Design metrics and experiment for Shopping launch
Company: Pinterest
Role: Data Scientist
Category: Analytics & Experimentation
Difficulty: hard
Interview Round: Technical Screen
You are launching a new Shopping module embedded in the Pins feed. Design an experiment and metric plan that: (1) Chooses one primary success metric and 3–5 guardrail metrics. Define each precisely (numerator/denominator, unit-of-analysis, aggregation window) and include at least one intermediate/funnel metric (e.g., num_clicks_of_new_feature, stay_time_in_shopping).

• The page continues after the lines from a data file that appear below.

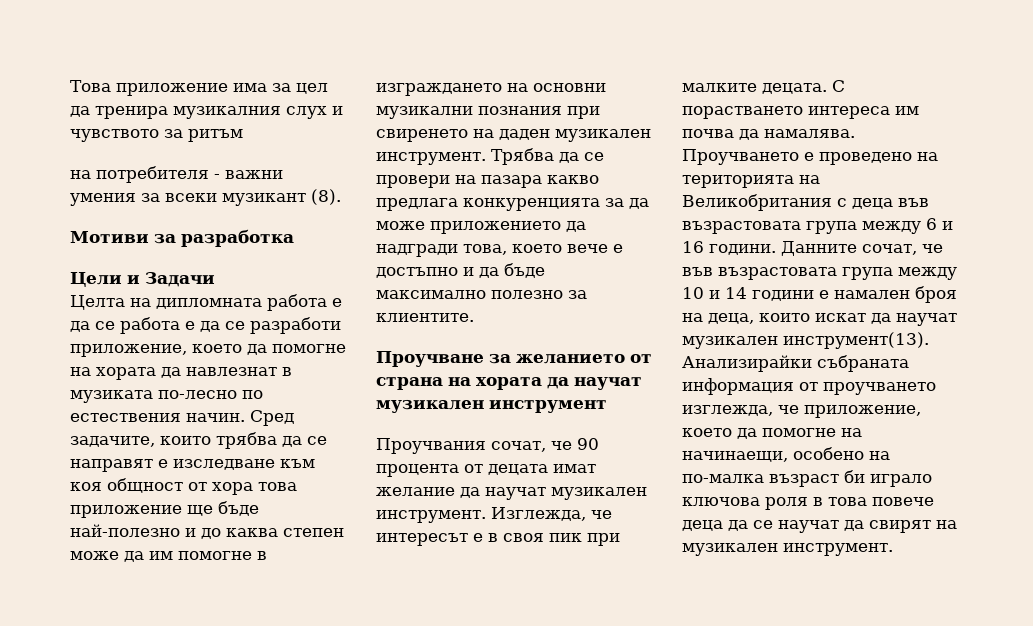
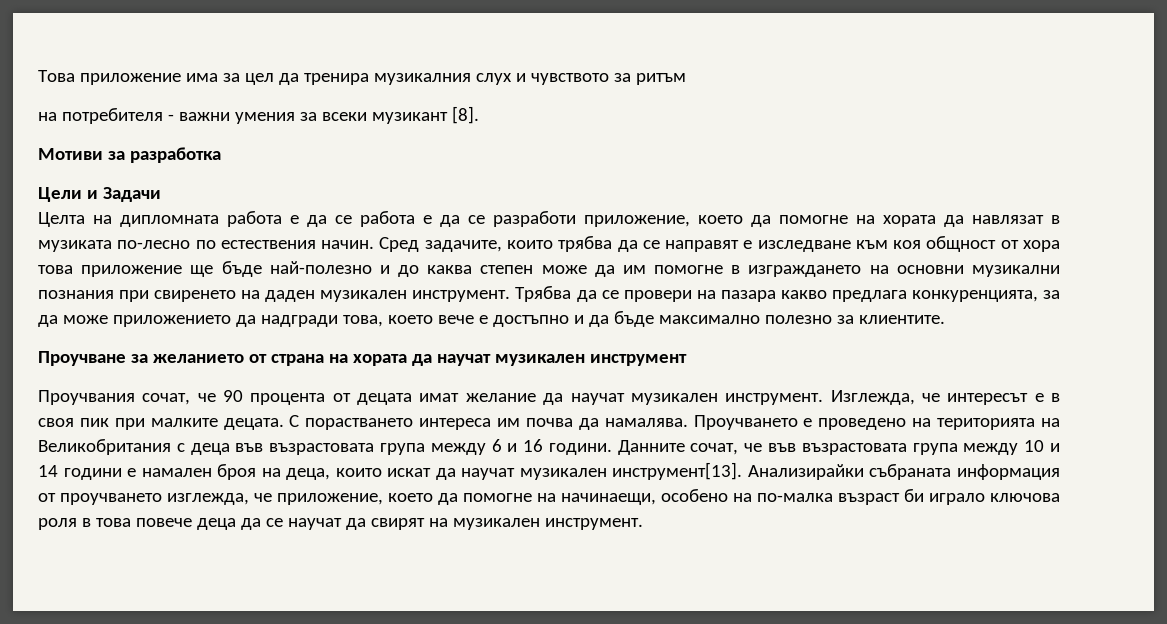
- на потребителя - важни умения за всеки музикант (8).
+ на потребителя - важни умения за всеки музикант [8].
- Целта на дипломната работа е да се работа е да се разработи приложение, което да помогне на хората да навлезнат в музиката по-лесно по естествения начин.
+ Целта на дипломната работа е да се работа е да се разработи приложение, което да помогне на хората да навлязат в музиката по-лесно по естествения начин.
- Трябва да се провери на пазара какво предлага конкуренцията за да може приложението да надгради това, което вече е достъпно и да бъде максимално полезно за клиентите.
+ Трябва да се провери на пазара какво предлага конкуренцията, за да може приложението да надгради това, което вече е достъпно и да бъде максимално полезно за клиентите.
- Данните сочат, че във възрастовата група между 10 и 14 години е намален броя на деца, които искат да научат музикален инструмент(13).
+ Данните сочат, че във възрастовата група между 10 и 14 години е намален броя на деца, които искат да научат музикален инструмент[13].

Discuss pros/cons of using DAU and user time spent as primaries vs. alternatives (e.g., Shopping CTR, Add-to-Cart Rate, GMV/DAU), and specify acceptable directions/magnitudes for guardrails. (2) Handles spillover/interference (repins/shares may expose control users) and learning/novelty effects. Propose and justify a concrete design (pick one): user-level randomization with exposure-logging and adjacency tests; cluster/geo randomization; switchback (time-based) or two-stage saturation design. Detail: randomization unit, eligibility/exposure rules, cooldown, novelty burn-in, and how you would detect/quantify spillover (e.g., graph distance, household/geo adjacency) and learning (e.g., time-on-feature slope). (3) Specifies power and MDE: assumptions on baseline rates, variance, intra-cluster correlation if clustered, horizon length, and how you’ll handle seasonality and peaky traffic (weekly cycles). Include an AA test and CUPED (or covariate adjustment) plan. (4) Defines a decision framework when other metrics drop: Suppose after a 21-day test you observe +2.3% lift in Shopping CTR, +1.1% in GMV/user, but −0.6% in overall time spent and −0.2% in DAU. Describe your net weighted lift (or multi-objective) rubric, guardrail thresholds, sensitivity to long-term effects, and what you would recommend to the PM. Include what additional diagnostics you’d run before a rollout (e.g., user/creator segment heterogeneity, cannibalization of ad revenue, repeat usage vs. one-off novelty).
Quick Answer: This question evaluates a data scientist’s competency in experimental design and product analytics, including metric selection and precise definitions, guardrail and funnel diagnostics, spillover and novelty handling, power/MDE estimation, and multi-objective decision framing.